→ **Action item**:
Within the records below, find each line with the word "padding" and copy it out.

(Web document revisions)

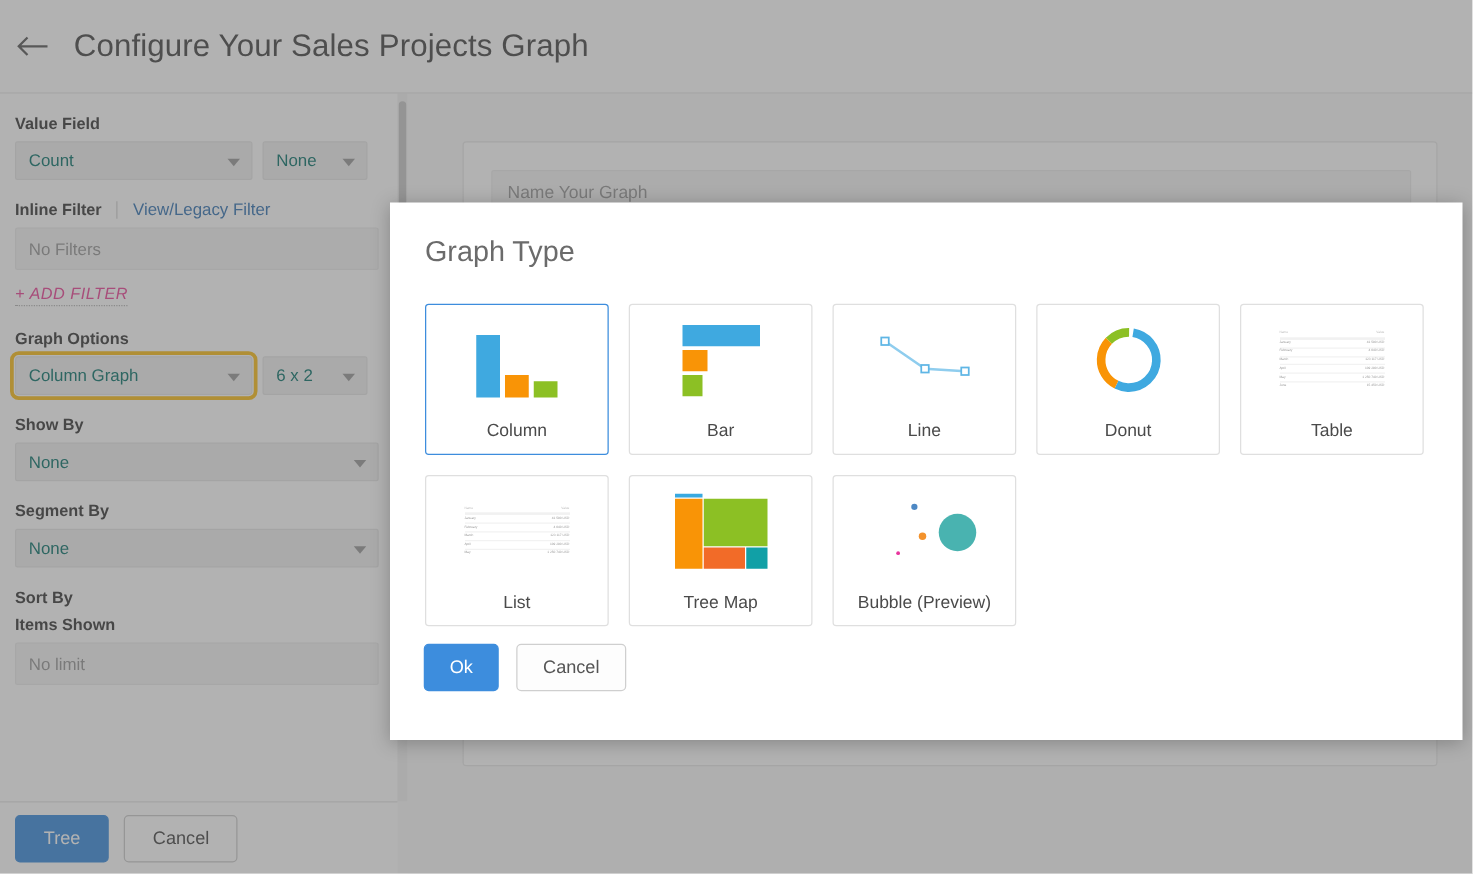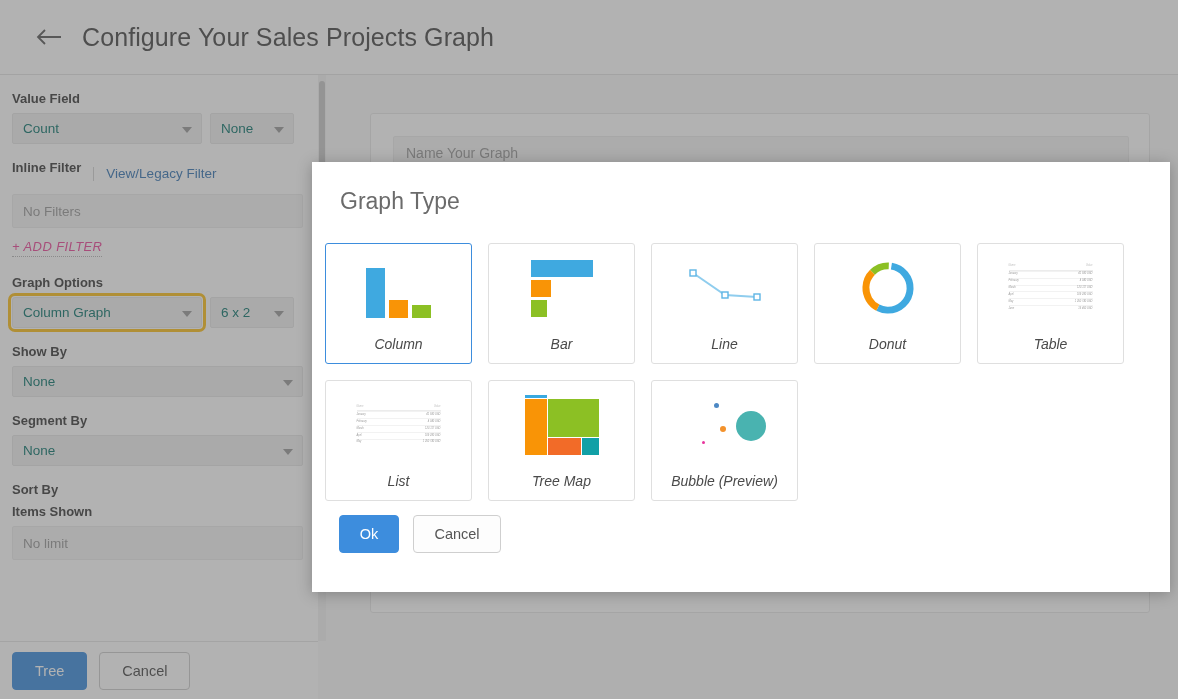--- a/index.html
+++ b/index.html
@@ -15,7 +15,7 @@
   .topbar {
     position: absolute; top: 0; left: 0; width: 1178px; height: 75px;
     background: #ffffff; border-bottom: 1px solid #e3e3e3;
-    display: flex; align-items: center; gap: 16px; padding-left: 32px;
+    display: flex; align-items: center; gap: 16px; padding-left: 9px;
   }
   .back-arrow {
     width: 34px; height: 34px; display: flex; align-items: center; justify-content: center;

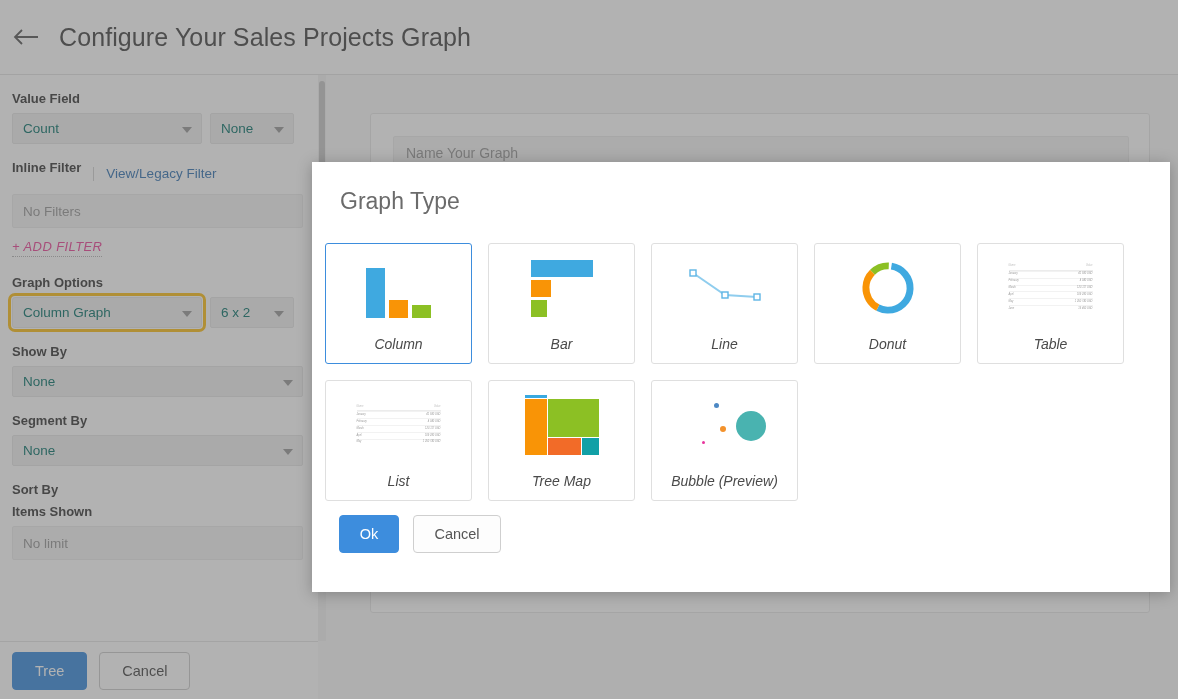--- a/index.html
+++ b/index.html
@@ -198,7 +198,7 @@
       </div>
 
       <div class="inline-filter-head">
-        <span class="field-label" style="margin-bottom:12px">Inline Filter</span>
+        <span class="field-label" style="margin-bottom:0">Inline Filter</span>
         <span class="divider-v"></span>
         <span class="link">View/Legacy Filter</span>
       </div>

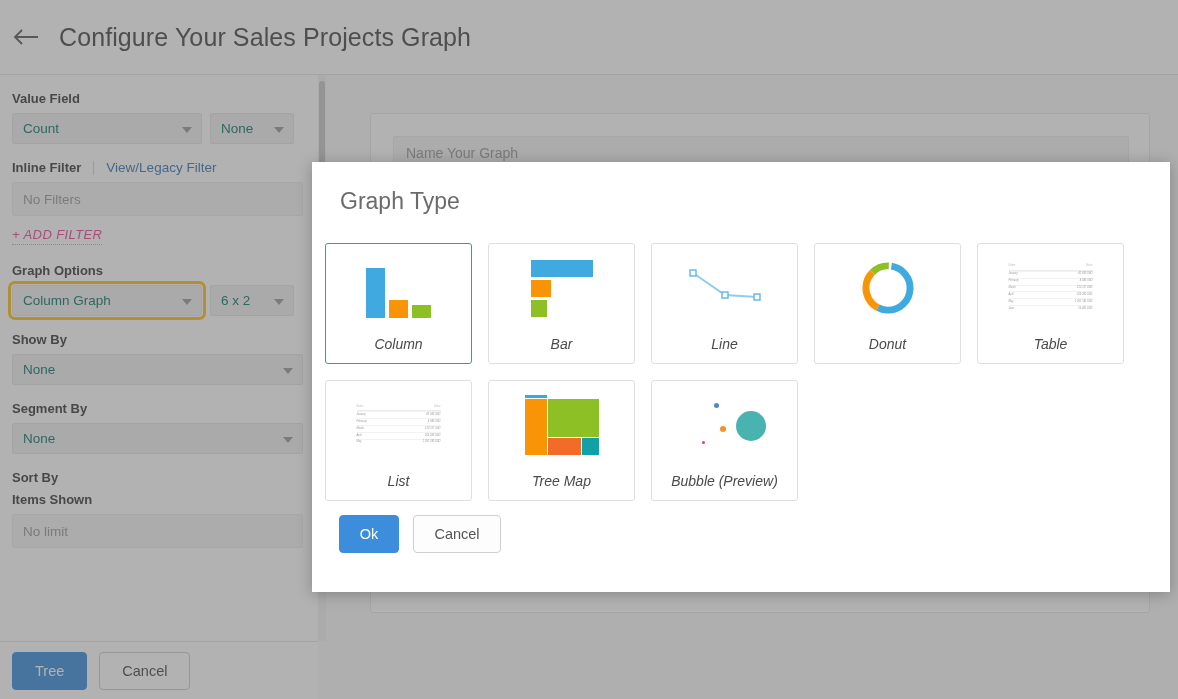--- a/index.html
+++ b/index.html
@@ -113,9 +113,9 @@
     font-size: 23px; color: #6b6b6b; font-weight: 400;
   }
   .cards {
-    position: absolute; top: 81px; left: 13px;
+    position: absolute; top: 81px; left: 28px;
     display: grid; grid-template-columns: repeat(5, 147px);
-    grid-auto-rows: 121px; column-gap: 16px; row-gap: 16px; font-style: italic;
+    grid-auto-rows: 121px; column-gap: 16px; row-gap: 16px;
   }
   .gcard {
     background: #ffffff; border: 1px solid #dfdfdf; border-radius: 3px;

→ **Response**:
-    display: flex; align-items: center; gap: 16px; padding-left: 32px;
+    display: flex; align-items: center; gap: 16px; padding-left: 9px;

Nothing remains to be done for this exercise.